The Wolverines have shown they need Burke to produce in order to win. And while Burke helped Michigan out to a 13-point lead, when he went cold Indiana clawed back to pull within two.
Indiana's different looks proved effective, and while it was enough to slow Burke, it wasn't enough to stop the Wolverines.
"He's learning all the time, and he gets confused out there," Beilein said of Burke. "But we work with him every day watching film. ... As things go on, I think he'll learn, 'OK, I've seen that particular thing before,' and the light bulb will go on. This is the best way. You just don't see this in high school."
But the Hoosiers, even with their non-high school looks, could only silence Burke for so long. He too clawed back and forced his way in to the paint, drawing fouls and putting himself at the free-throw line, where he finished 6-for-8.

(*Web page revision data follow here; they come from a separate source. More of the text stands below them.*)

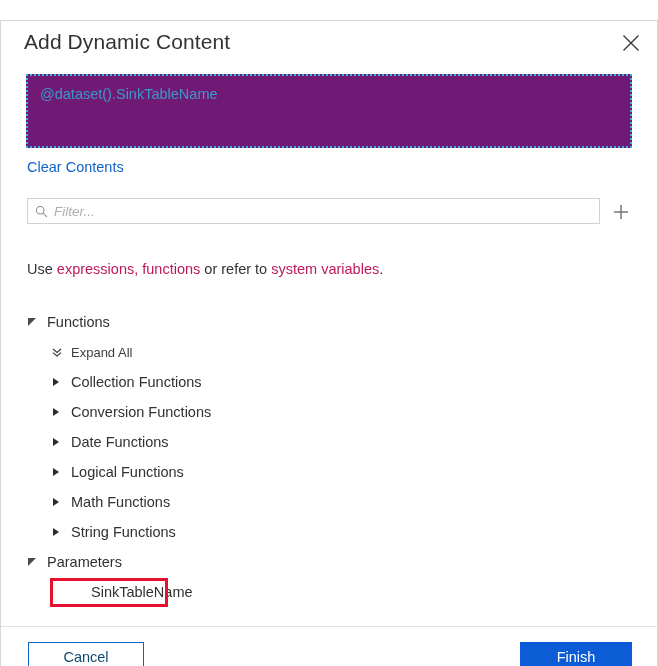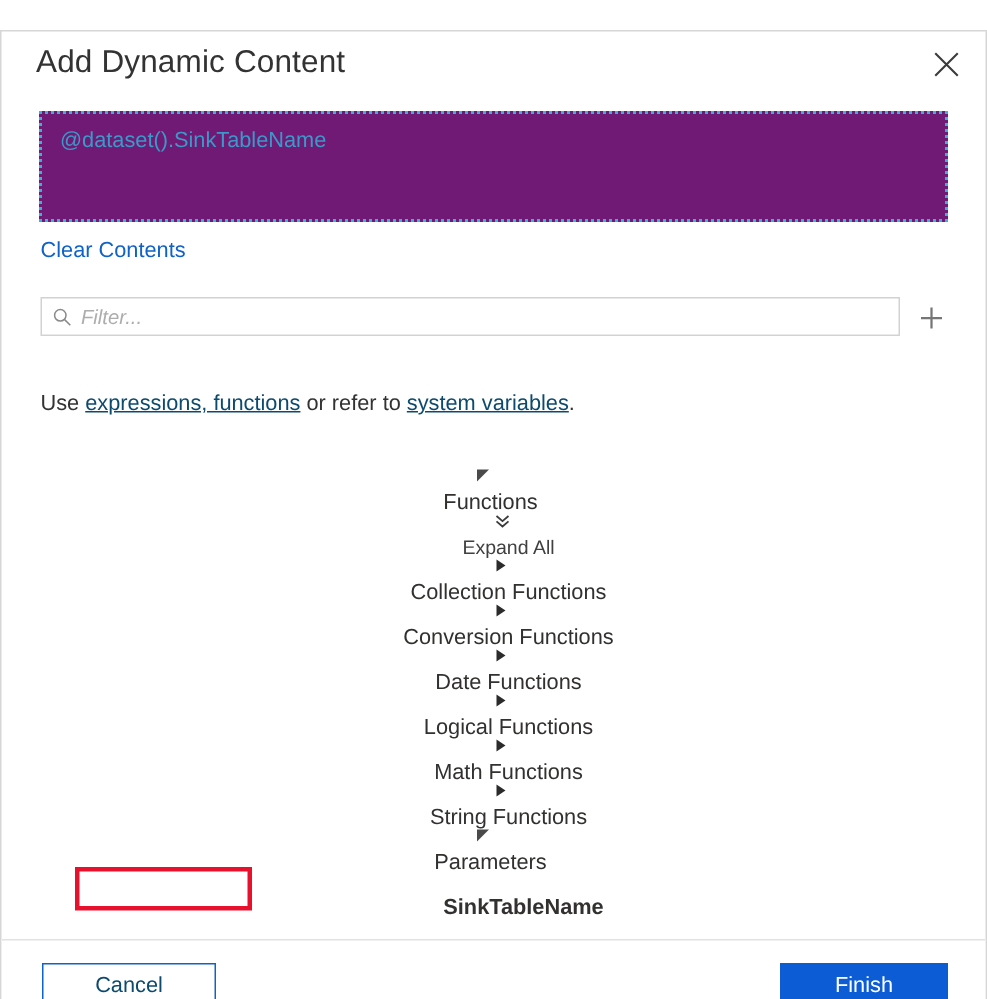--- a/index.html
+++ b/index.html
@@ -142,8 +142,7 @@
     color: #333333;
   }
   .help-line a {
-    color: #0c4a6e;
-    text-decoration: underline;
+    color: #be185d;
     cursor: pointer;
   }
 

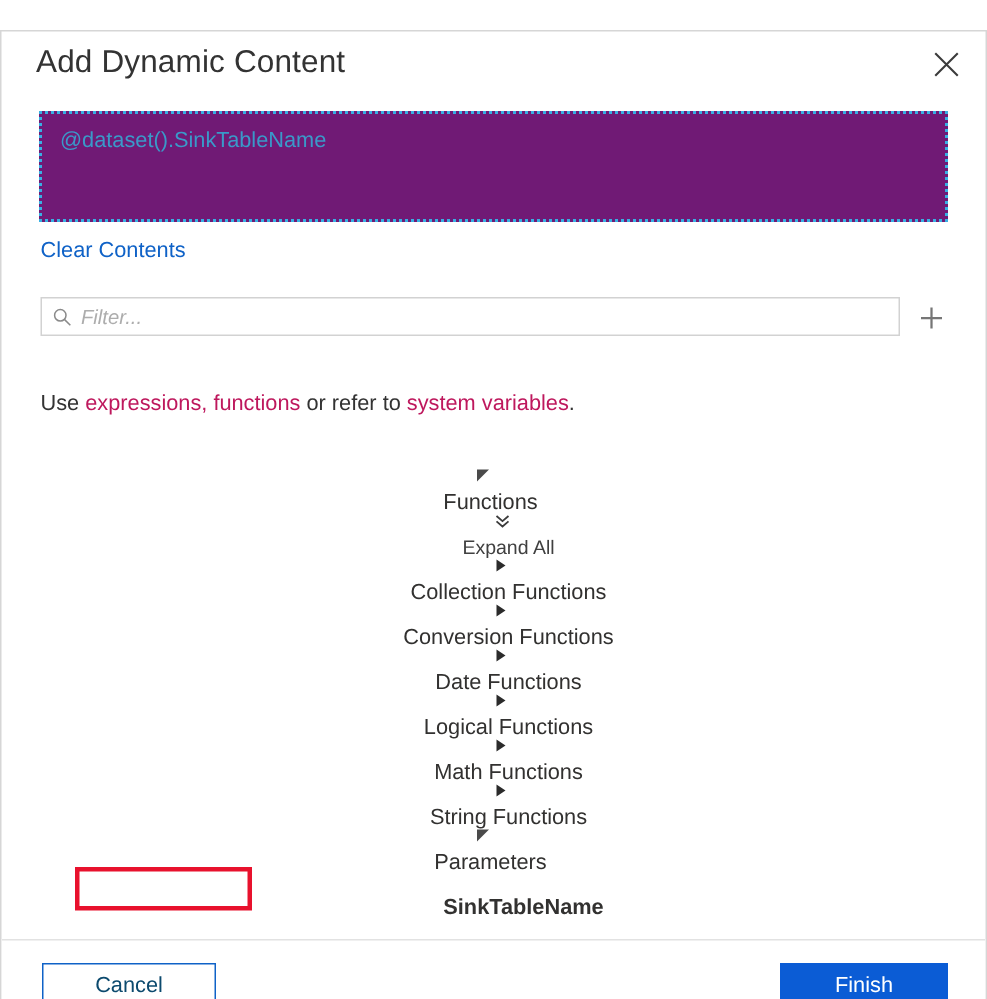--- a/index.html
+++ b/index.html
@@ -158,7 +158,6 @@
     align-items: center;
     height: 30px;
     cursor: pointer;
-    flex-direction: column;
   }
   .tree-row.group { padding-left: 0px; }
   .tree-row.expand-all { padding-left: 24px; }

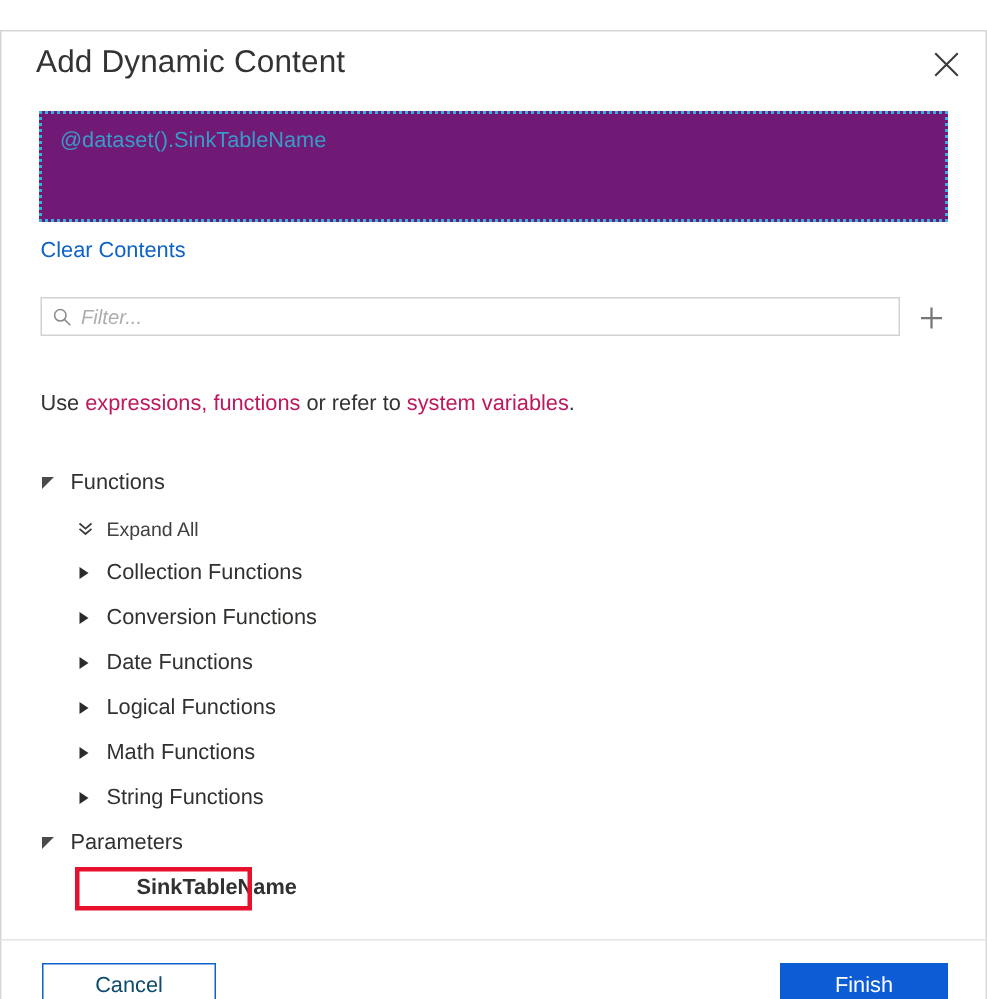--- a/index.html
+++ b/index.html
@@ -162,7 +162,7 @@
   .tree-row.group { padding-left: 0px; }
   .tree-row.expand-all { padding-left: 24px; }
   .tree-row.child { padding-left: 24px; text-align: right; }
-  .tree-row.leaf { padding-left: 24px; font-weight: bold; }
+  .tree-row.leaf { padding-left: 24px; }
 
   .caret {
     width: 20px;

It was one of the toughest matchups Burke has seen this season. And while most look at him as a seasoned veteran, he's still just 23 games out of high school. The game plans for each team will be different, but Beilein said his attitude is the same for each.
"In those situations we tell him to play ball," Beilein said. "We're going to set a screen and obviously they're going to take away his outside shot, so you have to drive the ball a little bit. ... We're just trying to get him to create action so the residual action gives us good looks."